### Description of the task:
Each line below that contains the word "width" is to be counted; give only the final number.

### Extracted records:
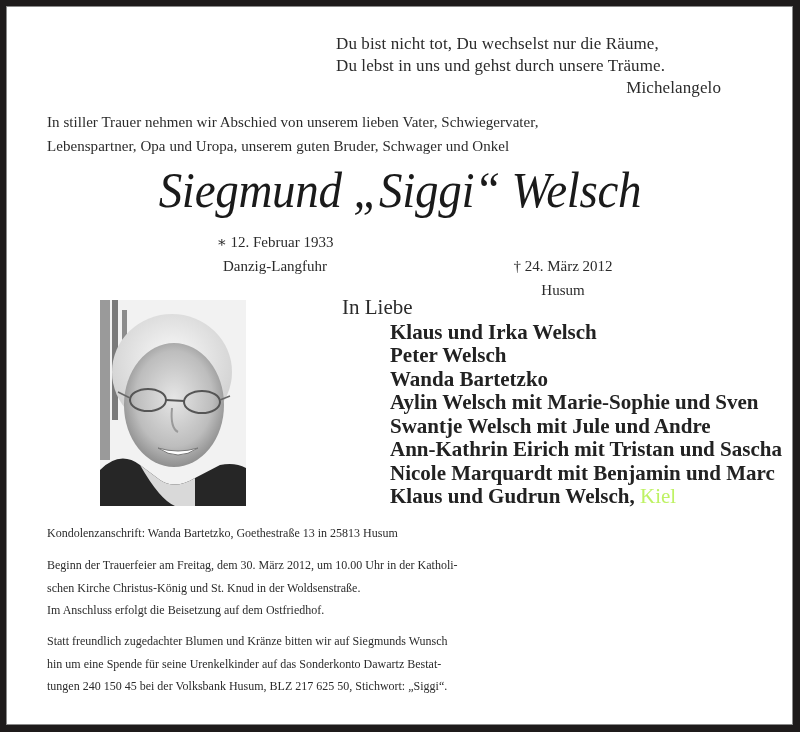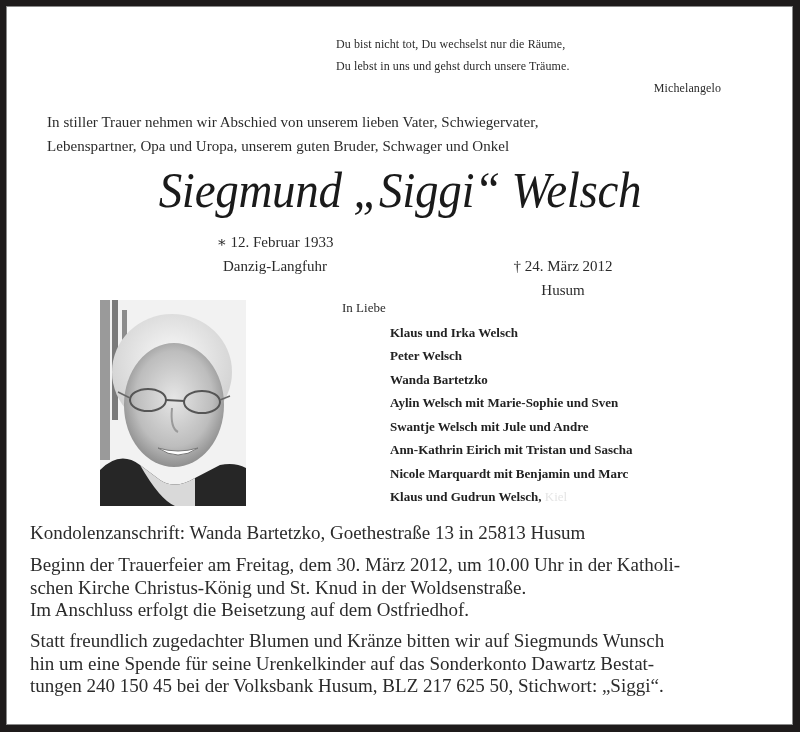--- a/index.html
+++ b/index.html
@@ -12,44 +12,44 @@
     color: #2b2b2b;
   }
   .sheet {
     position: absolute;
     left: 6px; top: 6px;
     width: 787px; height: 719px;
     background: #ffffff;
     box-shadow: inset 0 0 0 1px #8a8a8a;
   }
   .abs { position: absolute; white-space: nowrap; }
-  .quote { left: 336px; top: 33px; font-size: 12px; line-height: 22px; letter-spacing: 0.1px; }
+  .quote { left: 336px; top: 33px; font-size: 17px; line-height: 22px; letter-spacing: 0.1px; }
   .quote .line { display: block; }
   .quote .author { display: block; text-align: right; width: 385px; }
   .intro { left: 47px; top: 110px; font-size: 15px; line-height: 24px; letter-spacing: 0.05px; }
   .intro .line { display: block; }
   .name {
     left: 0; width: 800px; top: 158px; text-align: center;
     font-size: 50px; line-height: 64px; font-style: italic;
     color: #1a1a1a; letter-spacing: -0.3px;
     transform: scaleX(0.94); transform-origin: center;
   }
   .dates { font-size: 15px; line-height: 24px; text-align: center; }
   .birth { left: 175px; top: 230px; width: 200px; }
   .death { left: 463px; top: 230px; width: 200px; margin-top: 24px; }
   .dates .line { display: block; }
   .photo {
     position: absolute; left: 100px; top: 300px; width: 146px; height: 206px;
     overflow: hidden; background: #f4f4f4;
   }
-  .mourners { left: 342px; top: 296px; font-size: 13px; line-height: 23.5px; }
+  .mourners { left: 342px; top: 296px; font-size: 21px; line-height: 23.5px; }
   .mourners .lead { display: block; margin-bottom: 1px; }
   .mourners .item { display: block; font-weight: bold; color: #222; margin-left: 48px; }
-  .mourners .place { font-weight: normal; color: #e5e5e5; }
-  .para { left: 30px; font-size: 19px; line-height: 22.5px; }
+  .mourners .place { font-weight: normal; color: #bef264; }
+  .para { left: 47px; font-size: 12px; line-height: 22.5px; }
   .para .line { display: block; }
   .condolence { top: 522px; }
   .ceremony { top: 554px; }
   .donation { top: 630px; }
 </style>
 </head>
 <body>
 
 <div class="sheet"></div>
 

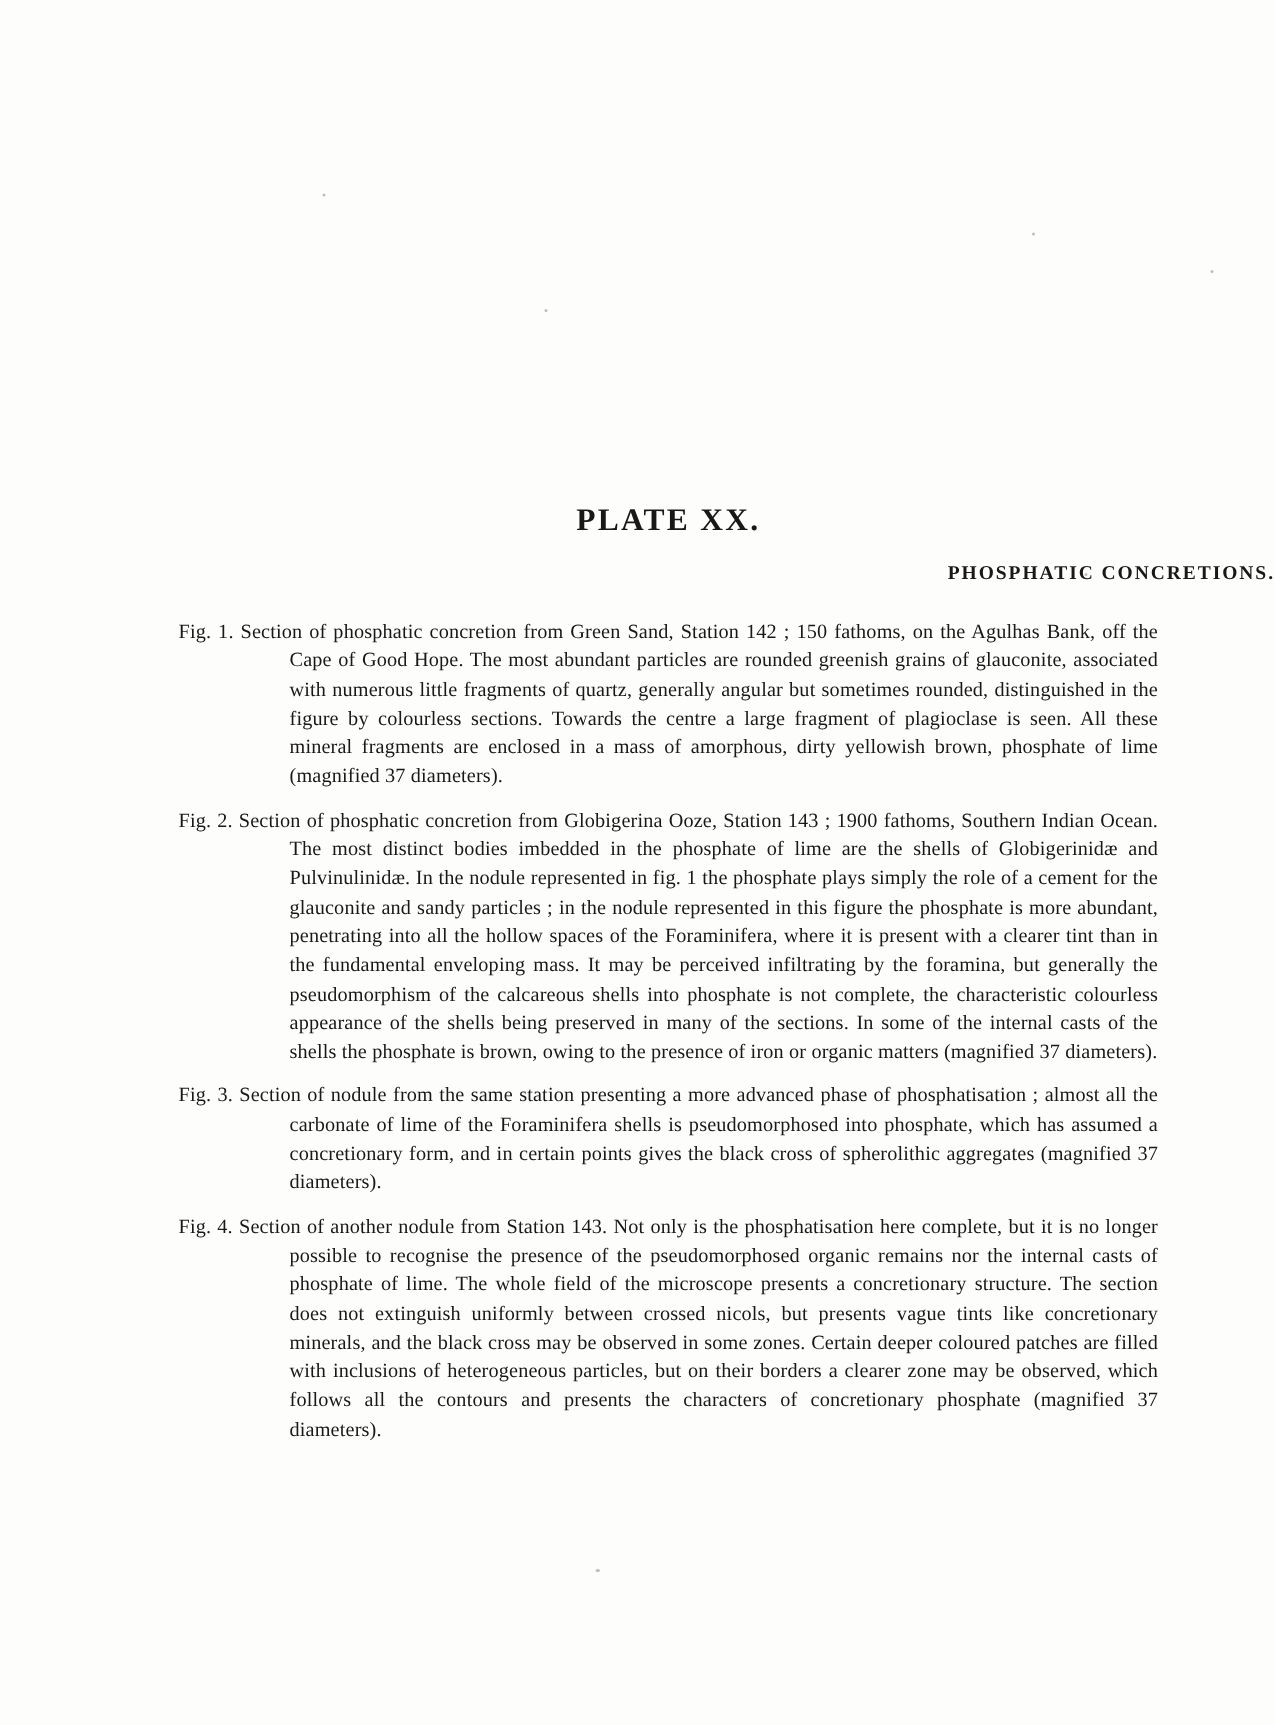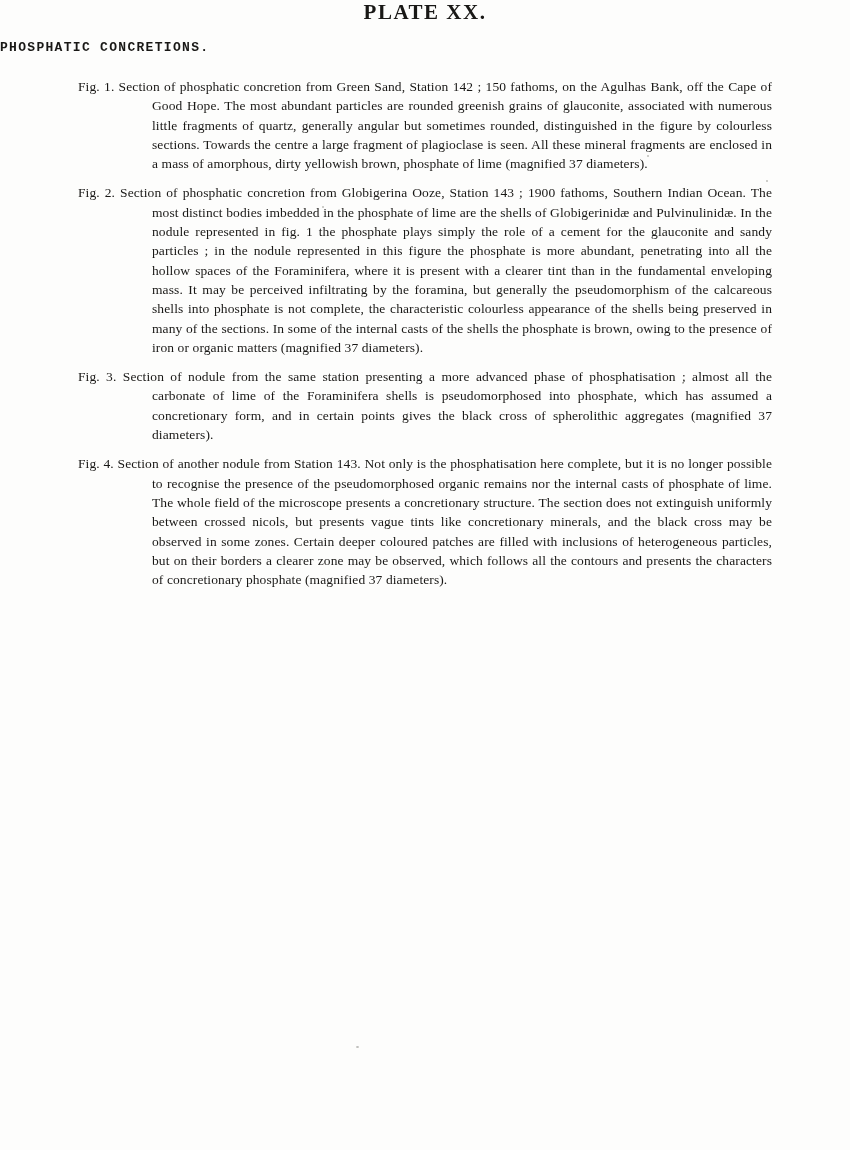--- a/index.html
+++ b/index.html
@@ -9,37 +9,38 @@
       height: 1150px;
       background: #fdfdfc;
       font-family: "Liberation Serif", "DejaVu Serif", serif;
       color: #191816;
       position: relative;
       overflow: hidden;
     }
     .page {
       position: absolute;
       inset: 0;
+      padding-top: 334px;
+      margin-left: 41px;
     }
     .title {
       font-size: 21px;
       font-weight: 700;
       text-align: center;
       letter-spacing: 1.5px;
       margin: 0;
       line-height: 24px;
     }
     .subtitle {
       font-size: 13px;
       font-weight: 700;
-      text-align: left;
+      text-align: right;
       letter-spacing: 1.3px;
       margin: 16px 0 0 0;
       line-height: 15px;
-      font-family: Liberation Mono, monospace;
     }
     .figures {
       margin: 22px 78px 0 78px;
     }
     .figure-entry {
       font-size: 13.5px;
       line-height: 19.3px;
       text-align: justify;
       margin: 0 0 10px 0;
       padding-left: 74px;

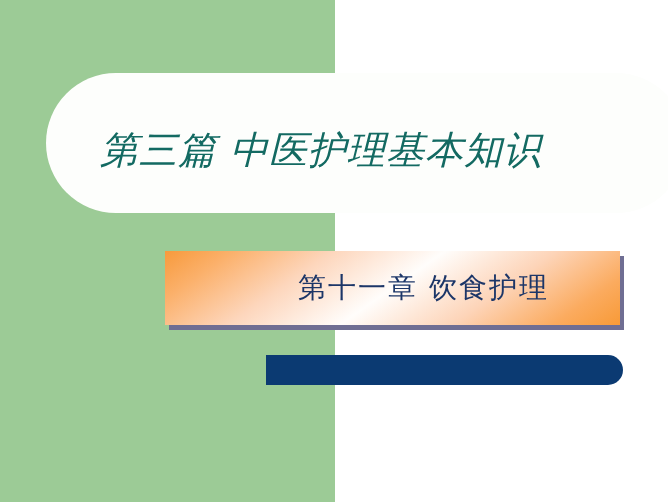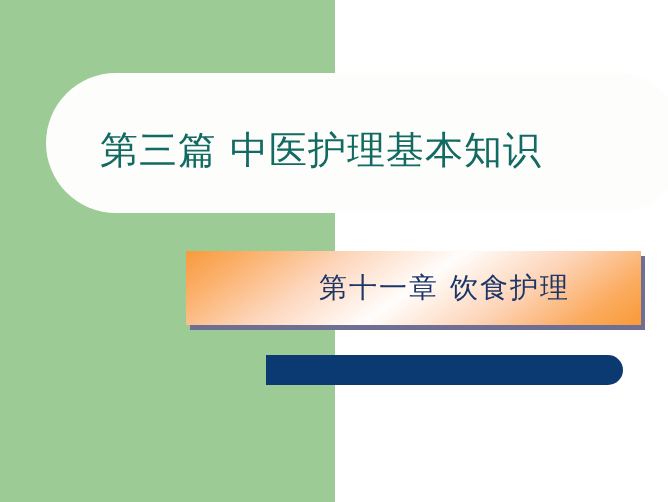--- a/index.html
+++ b/index.html
@@ -50,41 +50,41 @@
     top: 110px;
     width: 560px;
     height: 80px;
     line-height: 80px;
     font-family: "DejaVu Sans", "Liberation Sans", sans-serif;
     font-size: 38px;
     font-weight: 500;
     letter-spacing: 1px;
     color: #136a62;
     white-space: nowrap;
+    font-style: italic;
   }
 
   
   #chapter-banner {
     position: absolute;
     left: 165px;
     top: 251px;
     width: 455px;
     height: 74px;
     background:
       linear-gradient(145deg,
         #f79a3c 0%,
         #fbb06a 12%,
         #fdd6bc 30%,
         #fffdfb 50%,
         #fdd4b8 70%,
         #fbab5f 88%,
         #f89a37 100%);
     box-shadow: 4px 5px 0 0 #6f6e93;
     box-sizing: border-box;
-    margin-left: 21px;
   }
 
   #chapter-title {
     position: absolute;
     left: 0;
     top: 0;
     right: 0;
     bottom: 0;
     display: flex;
     align-items: center;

### Problem solution:
8